Segment Open

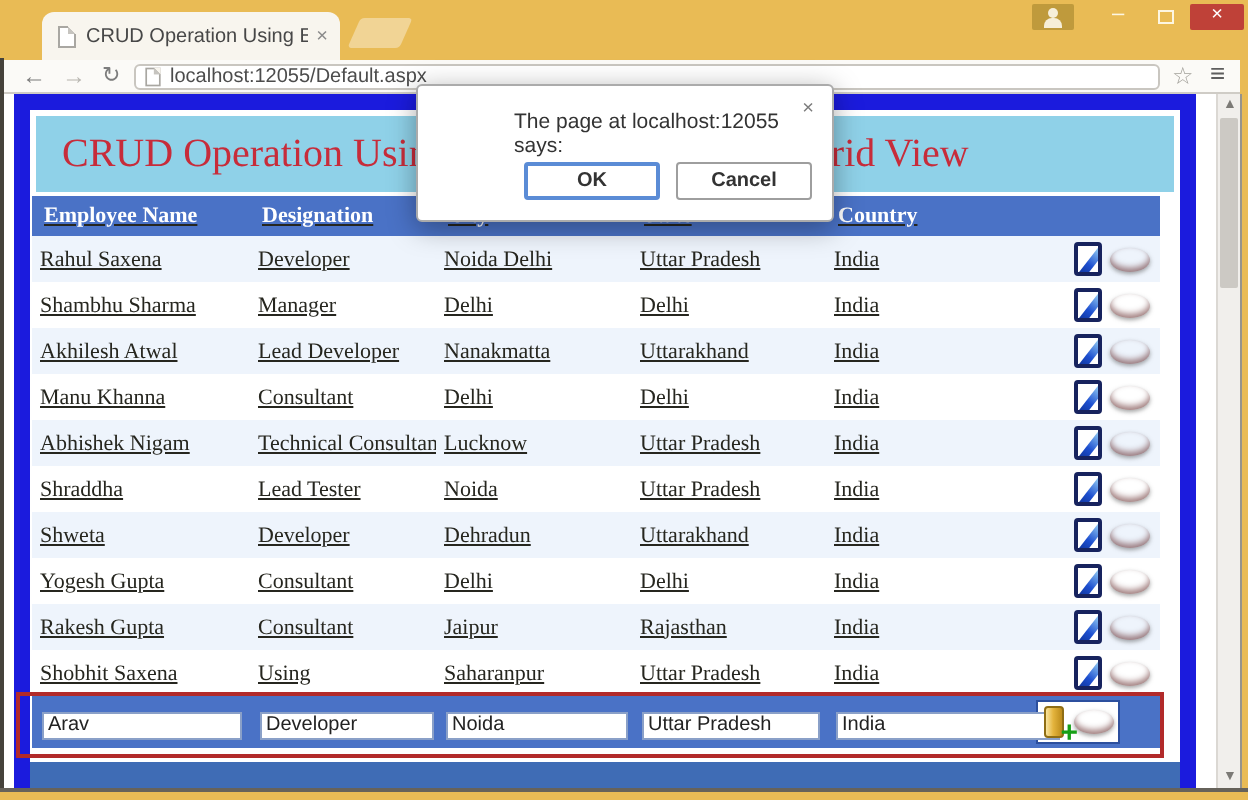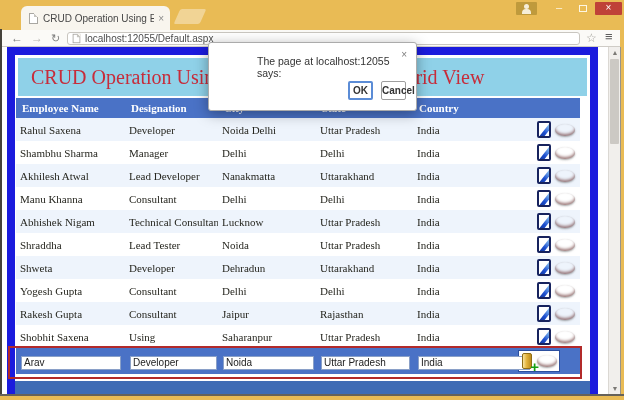--- a/index.html
+++ b/index.html
@@ -109,7 +109,7 @@
   .dialog-message { font-size:9.5px; color:#4a4a4a; padding:13px 14px 12px; }
   .dialog-buttons { display:flex; justify-content:flex-end; gap:8px; padding:0 10px 10px; }
   .dlg-btn { font-size:10px; color:#333; background:#fff; border:1px solid #9e9e9e; border-radius:2px;
-    padding:3px 0; width:25px; text-align:center; cursor:pointer; font-weight:bold; }
+    padding:3px 0; width:68px; text-align:center; cursor:pointer; font-weight:bold; }
   .dlg-ok { border:2px solid #5b8cd6; padding:2px 0; }
 </style>
 </head>

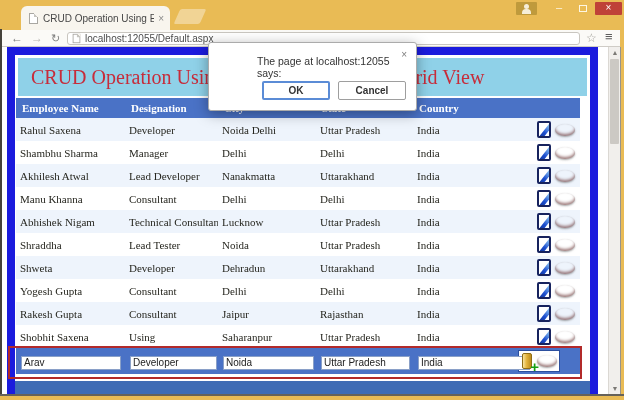--- a/index.html
+++ b/index.html
@@ -60,7 +60,7 @@
     color:var(--banner-text, #c72c3a); padding-left:13px; white-space:nowrap; }
 
   table.grid { border-collapse:collapse; margin:2px 0 0 1px; width:564px; table-layout:fixed;
-    font-family:"Liberation Serif", serif; color:#26261f; }
+    font-family:"Liberation Serif", serif; color:#26261f;text-decoration:underline; }
   col.c-name{width:109px} col.c-desg{width:93px} col.c-city{width:98px} col.c-state{width:97px} col.c-country{width:92px} col.c-act{width:75px}
   .grid thead th { background:var(--header-bg, #4a72c6); color:#fff; font-weight:bold; font-size:11px;
     text-align:left; height:20px; padding:0 0 0 6px; }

Segment Closed

### EXERCISE REQUIREMENTS:
Pass over the images and copy the rest of the material above exactly.

### FINISHED TASK:
--- a/index.html
+++ b/index.html
@@ -109,7 +109,7 @@
   .dialog-message { font-size:9.5px; color:#4a4a4a; padding:13px 14px 12px; }
   .dialog-buttons { display:flex; justify-content:flex-end; gap:8px; padding:0 10px 10px; }
   .dlg-btn { font-size:10px; color:#333; background:#fff; border:1px solid #9e9e9e; border-radius:2px;
-    padding:3px 0; width:25px; text-align:center; cursor:pointer; font-weight:bold; }
+    padding:3px 0; width:68px; text-align:center; cursor:pointer; font-weight:bold; }
   .dlg-ok { border:2px solid #5b8cd6; padding:2px 0; }
 </style>
 </head>

--- a/index.html
+++ b/index.html
@@ -60,7 +60,7 @@
     color:var(--banner-text, #c72c3a); padding-left:13px; white-space:nowrap; }
 
   table.grid { border-collapse:collapse; margin:2px 0 0 1px; width:564px; table-layout:fixed;
-    font-family:"Liberation Serif", serif; color:#26261f; }
+    font-family:"Liberation Serif", serif; color:#26261f;text-decoration:underline; }
   col.c-name{width:109px} col.c-desg{width:93px} col.c-city{width:98px} col.c-state{width:97px} col.c-country{width:92px} col.c-act{width:75px}
   .grid thead th { background:var(--header-bg, #4a72c6); color:#fff; font-weight:bold; font-size:11px;
     text-align:left; height:20px; padding:0 0 0 6px; }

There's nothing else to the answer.